Они завернули за угол здания. Над деревьями возвышался белый купол обсерватории. В небе зажигались первые звезды. Может быть астрономы, только что слушавшие Сагана, уже припали к своим телескопам, чтобы искать в звездной бездне разумные миры, наблюдать их. Шли тесной группой, чтобы слышать перевод.
— Итак, — глядя на звезды, начал Валле, — Карл Саган подтвердил, что мало надежд на пришельцев с ближних планет. Лететь к нам из разумных миров нужно десятки, а то и сотни световых лет. Если бы за сотни лет наблюдений неопознанных летающих объектов были десятки,
Над деревьями всходила полная луна. Все вокруг становилось странным, необычным.

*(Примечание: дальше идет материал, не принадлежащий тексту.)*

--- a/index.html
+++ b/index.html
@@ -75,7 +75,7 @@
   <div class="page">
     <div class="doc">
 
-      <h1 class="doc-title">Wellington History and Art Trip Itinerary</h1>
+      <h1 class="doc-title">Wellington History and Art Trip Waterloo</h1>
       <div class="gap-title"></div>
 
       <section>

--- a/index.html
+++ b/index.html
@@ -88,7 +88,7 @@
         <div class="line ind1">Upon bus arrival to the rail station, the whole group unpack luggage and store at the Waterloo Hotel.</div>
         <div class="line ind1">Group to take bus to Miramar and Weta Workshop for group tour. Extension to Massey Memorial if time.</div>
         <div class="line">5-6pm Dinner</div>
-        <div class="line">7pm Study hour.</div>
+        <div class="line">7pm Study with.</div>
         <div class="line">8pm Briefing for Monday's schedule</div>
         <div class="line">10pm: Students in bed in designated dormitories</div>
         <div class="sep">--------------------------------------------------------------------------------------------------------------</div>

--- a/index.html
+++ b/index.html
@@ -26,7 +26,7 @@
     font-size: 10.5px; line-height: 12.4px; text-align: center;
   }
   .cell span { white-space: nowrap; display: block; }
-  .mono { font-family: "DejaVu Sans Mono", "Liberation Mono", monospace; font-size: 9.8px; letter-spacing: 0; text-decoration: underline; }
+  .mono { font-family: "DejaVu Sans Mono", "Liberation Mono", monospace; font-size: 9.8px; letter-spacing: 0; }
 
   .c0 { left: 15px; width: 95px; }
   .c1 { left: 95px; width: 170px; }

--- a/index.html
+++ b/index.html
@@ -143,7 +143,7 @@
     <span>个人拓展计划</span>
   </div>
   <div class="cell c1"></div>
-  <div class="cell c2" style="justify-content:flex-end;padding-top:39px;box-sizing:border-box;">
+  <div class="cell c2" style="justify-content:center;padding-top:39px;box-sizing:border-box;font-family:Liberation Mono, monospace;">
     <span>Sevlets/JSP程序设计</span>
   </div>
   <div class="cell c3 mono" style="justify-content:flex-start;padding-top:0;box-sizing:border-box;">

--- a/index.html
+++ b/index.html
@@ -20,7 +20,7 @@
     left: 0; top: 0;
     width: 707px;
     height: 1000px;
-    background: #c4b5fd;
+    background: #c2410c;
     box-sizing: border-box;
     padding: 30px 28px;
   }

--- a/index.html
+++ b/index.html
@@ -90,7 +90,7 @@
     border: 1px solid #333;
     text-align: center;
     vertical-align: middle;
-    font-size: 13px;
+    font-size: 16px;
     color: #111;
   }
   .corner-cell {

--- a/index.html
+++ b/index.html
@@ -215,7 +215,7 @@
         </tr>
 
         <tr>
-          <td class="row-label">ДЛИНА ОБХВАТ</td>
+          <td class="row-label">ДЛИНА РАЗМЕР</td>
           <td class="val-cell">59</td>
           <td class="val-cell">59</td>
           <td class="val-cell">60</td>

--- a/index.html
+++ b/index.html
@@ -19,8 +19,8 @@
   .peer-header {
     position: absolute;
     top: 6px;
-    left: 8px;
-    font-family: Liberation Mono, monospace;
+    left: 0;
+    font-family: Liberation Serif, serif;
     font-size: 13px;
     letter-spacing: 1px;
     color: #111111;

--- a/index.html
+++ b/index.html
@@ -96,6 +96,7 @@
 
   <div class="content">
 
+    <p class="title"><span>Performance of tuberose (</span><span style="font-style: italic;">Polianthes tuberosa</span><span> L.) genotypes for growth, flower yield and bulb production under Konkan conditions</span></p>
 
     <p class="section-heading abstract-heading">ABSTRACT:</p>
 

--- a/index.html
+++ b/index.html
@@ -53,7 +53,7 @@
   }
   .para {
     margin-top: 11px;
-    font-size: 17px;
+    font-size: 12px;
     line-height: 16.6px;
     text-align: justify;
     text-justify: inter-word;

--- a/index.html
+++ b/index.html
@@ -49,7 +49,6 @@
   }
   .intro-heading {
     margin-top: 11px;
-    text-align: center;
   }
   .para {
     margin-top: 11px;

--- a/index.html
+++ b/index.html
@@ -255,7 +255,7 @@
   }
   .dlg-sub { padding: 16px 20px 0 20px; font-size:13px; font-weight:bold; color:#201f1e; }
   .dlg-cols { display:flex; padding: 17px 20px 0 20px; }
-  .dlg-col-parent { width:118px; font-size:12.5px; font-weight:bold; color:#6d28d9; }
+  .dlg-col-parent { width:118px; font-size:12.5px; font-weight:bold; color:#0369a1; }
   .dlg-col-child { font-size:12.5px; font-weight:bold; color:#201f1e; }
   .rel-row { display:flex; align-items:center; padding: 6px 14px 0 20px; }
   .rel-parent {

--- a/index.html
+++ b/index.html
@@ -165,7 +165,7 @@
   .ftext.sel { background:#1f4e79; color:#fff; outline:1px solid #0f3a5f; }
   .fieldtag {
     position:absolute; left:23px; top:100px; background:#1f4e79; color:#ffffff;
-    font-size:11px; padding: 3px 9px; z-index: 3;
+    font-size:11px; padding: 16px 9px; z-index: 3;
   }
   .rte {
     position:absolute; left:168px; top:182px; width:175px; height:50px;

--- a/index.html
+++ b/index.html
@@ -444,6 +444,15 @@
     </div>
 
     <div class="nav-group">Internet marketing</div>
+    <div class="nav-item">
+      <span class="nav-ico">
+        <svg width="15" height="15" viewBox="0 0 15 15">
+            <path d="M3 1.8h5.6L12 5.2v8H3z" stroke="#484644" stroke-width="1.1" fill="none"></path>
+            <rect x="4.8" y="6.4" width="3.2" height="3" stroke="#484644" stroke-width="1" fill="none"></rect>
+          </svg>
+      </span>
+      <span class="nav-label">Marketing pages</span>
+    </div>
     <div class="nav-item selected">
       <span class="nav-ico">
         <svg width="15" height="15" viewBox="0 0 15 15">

— А что, — глядя на нее, говорила журналистка, — если у них базы на обратной ее стороне?
— Но до Луны им так же далеко, как до Земли, — возразил Валле. — Должны быть где-то ближе.
— Но где? В Гималаях? В сказочной Шамбале?
— Не думаю, — сказал Званцев. — Скорее всего, наш друг Жак обратился к “Теории подобия и многомерности Вселенной”, на чем зиждется кристаллография.
— Вы прочитали мои мысли, Александр. Действительно, приходится вспомнить, что Вселенная не трехмерна…
— И базы пришельцев не в световой бездне, а совсем близко от нас, — продолжил Званцев. — И мы, возможно, порой ходим по этим базам, не замечая их.
— Да, — подтвердил Валле, — в параллельном мире, существующим вместе с нашей на одной Земле.
— Пардон, друзья мои! — вмешалась журналистка. — Я рассчитывала побывать на рыцарском поединке или, по меньшей мере, на корриде, а гуляю с заговорщиками, слышу пароль ”кристаллография”. Я признаю кристаллы только в кольцах или ожерельях, — и она полюбовалась в лунном свете на свои украшенные пальцы.
— Мадам, — мягко вступил Жак Валле, — мы все объясним вам. Нам с Александром удалось без слов понять друг друга.
— Моим читателям нужны слова, весомые и убедительные, а не чуткое общение под луной влюбленных, хотя бы в науку.
— Надеюсь, мадам, вы найдете такие слова, чтобы представить нашу Вселенную не трехмерной, как угол комнаты, а одиннадцатимерной, — огорошил даму Званцев.
— Вы хотите развеселить меня, мсье? Жак, будьте мужчиной, заступитесь за меня.
— Уверяю вас, он говорит совершенно серьезно, — уверил Валле.
— И он всерьез хочет разрубить меня на одиннадцать частей?
— Что вы, мадам. Я не столь кровожаден. Речь идет, как бы, о совмещенных изображениях. Надеюсь, вам приходилось видеть такое двойное, а то и тройное на экране телевизора?
— Разумеется, — поморщилась француженка. — Если старье и надо ручки вертеть, подстраиваться.
— Вот, вот! — подхватил Званцев. — Мы живем — три мира в одном пространстве, как наложившиеся изображения на телевизионном экране, только отстроиться не умеем…
— Еще два мира, кроме нашего? Этого не может быть. Господь создал один наш мир.
— Вы верующая, мадам?
— Французы все католики. И я тоже.
— Нет, почему же? Были и гугеноты, то есть протестанты. И православная церковь в Париже есть.
— Все они верят священному писанию.
— Значит, вы верите в существование рая и ада?
— Конечно.
— А где они находятся?
Журналистка смешалась и неопределенно сказала:
— Где-то вверху и внизу…
— Но где? В Космосе нет ни верха, ни низа и весь он просматривается. В том числе таким видным ученым, как ваш спутник Жак Валле.